Alors elle parla de ses enfans : l’aîné, une fille âgée de dix-huit ans, allait se marier à un homme de vingt-quatre, très-épris d’elle depuis un an, et qu’elle aimait ; le plus âgé des fils, qui avait seize ans, était encore à l’Université, où il annonçait le goût de la dépense plus que de l’étude, ce qui tourmentait un peu son père ; deux autres fils étaient en bas-âge ; une fille de quatorze ans annonçait beaucoup d’esprit ; mais l’enfant favori de lady Hampshire semblait être sa petite Suzanne, qui avait onze ans, qui était belle comme les amours, intelligente, capricieuse, et déjà admirée.

« Je vous l’amènerai, dit lady Hampshire, ou plutôt vous verrez chez moi tous mes enfans. Je crains que l’aînée, Juliette, ne vous paraisse froide ; vous m’aiderez, s’il est possible, à la réveiller, et votre visage, vos manières lui apprendront mieux le charme d’une femme animée que tout ce que je pourrais lui dire. »

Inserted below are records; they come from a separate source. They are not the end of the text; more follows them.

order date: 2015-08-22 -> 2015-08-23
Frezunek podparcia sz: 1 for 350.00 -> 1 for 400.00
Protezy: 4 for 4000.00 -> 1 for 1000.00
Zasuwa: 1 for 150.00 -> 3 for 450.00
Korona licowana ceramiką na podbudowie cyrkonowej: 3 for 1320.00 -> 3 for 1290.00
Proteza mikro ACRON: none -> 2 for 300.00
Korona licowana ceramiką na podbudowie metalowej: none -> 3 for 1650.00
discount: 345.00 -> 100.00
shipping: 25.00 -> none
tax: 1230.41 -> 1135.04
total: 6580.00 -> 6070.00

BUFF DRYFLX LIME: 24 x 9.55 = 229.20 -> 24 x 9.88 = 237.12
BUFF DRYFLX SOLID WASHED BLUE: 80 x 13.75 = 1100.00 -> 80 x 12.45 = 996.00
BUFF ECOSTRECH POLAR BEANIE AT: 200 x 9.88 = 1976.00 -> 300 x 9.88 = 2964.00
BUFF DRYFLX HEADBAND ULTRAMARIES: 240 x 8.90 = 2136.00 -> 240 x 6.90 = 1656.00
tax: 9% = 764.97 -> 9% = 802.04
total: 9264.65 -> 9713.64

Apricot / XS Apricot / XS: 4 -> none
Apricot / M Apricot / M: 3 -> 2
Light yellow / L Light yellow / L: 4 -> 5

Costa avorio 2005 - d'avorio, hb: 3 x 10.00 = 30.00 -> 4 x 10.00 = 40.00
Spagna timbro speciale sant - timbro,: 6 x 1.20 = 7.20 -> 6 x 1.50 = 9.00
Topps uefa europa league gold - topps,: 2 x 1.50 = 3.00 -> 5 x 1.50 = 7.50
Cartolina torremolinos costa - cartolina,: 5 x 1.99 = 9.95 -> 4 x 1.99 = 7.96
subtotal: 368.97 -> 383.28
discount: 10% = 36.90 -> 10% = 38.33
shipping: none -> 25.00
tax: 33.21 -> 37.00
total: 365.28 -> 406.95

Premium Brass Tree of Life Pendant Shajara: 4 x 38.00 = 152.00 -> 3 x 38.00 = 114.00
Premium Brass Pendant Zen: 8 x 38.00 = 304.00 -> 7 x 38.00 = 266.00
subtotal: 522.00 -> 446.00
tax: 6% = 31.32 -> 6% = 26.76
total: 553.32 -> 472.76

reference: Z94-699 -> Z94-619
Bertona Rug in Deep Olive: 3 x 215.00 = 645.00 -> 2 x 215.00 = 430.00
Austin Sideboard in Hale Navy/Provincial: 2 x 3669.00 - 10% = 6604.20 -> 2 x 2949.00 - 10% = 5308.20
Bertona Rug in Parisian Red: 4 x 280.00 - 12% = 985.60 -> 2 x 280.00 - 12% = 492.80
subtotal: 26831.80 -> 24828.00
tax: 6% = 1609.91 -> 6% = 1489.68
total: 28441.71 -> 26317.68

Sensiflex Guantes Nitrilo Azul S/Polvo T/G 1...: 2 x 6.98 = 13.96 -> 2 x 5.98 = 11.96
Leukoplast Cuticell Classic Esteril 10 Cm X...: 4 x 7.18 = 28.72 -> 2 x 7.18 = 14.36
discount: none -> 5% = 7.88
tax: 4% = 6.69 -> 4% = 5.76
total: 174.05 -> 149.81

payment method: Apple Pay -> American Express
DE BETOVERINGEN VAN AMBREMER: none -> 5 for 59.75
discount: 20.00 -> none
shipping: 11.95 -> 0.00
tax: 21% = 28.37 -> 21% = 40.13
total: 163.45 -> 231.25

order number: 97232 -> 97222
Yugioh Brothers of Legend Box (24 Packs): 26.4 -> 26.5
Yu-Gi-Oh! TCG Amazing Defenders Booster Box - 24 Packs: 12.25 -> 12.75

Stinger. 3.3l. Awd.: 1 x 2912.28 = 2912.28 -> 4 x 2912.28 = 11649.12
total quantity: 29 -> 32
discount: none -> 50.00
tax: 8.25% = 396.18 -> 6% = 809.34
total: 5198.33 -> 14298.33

Julien entra à ce moment. Lady Hampshire lui montra son admiration pour l’Indienne. Ils causèrent tous deux de leur société. Lady Hampshire, apprenant à Julien des intrigues nouvelles, s’écria tout-à-coup :

« Mais que dites-vous de mon frère, qui empêche cette pauvre Madame Surrey de me voir ? Il ne la trouvait pas assez isolée, il a fallu qu’il la séparât même de sa belle-sœur !

— Quoi ! madame Surrey ne vous voit plus ?

— Sachez que mon frère, dit lady Hampshire en s’adressant à Anna, enleva autrefois la femme d’un négociant écossais ; elle était jolie, sensible, c’en était assez chez nous pour être proscrite ; mais sa faiblesse ne lui inspira nulle indulgence, elle resta rigoureuse comme une Écossaise ; la légèreté de mes discours, à ce qu’elle disait, la choquait. Mon frère, qui est un homme à la mode, mais exigeant et jaloux, tenait sa femme renfermée, mettant à profit pour lui-même l’abnégation des femmes de cette classe. Je plaignais ma belle-sœur ; je prenais son parti ; je cherchais à la mettre dans le monde. M. Surrey s’est effrayé de mes discours, et pour que je ne répétasse pas qu’il était un égoïste, il a emmené sa femme à dix milles de Londres, lui faisant dire qu’elle ne voulait plus voir personne. Voici nos hommes, ma chère Indienne ; mais M. Warwick est d’une race qui rassure, car ses pères étaient connus pour leur amabilité. »

Après avoir causé quelque temps avec Julien et répété les riens du grand monde, elle quitta l’Indienne, pour laquelle elle avait fait luire en Angleterre un premier rayon de lumière.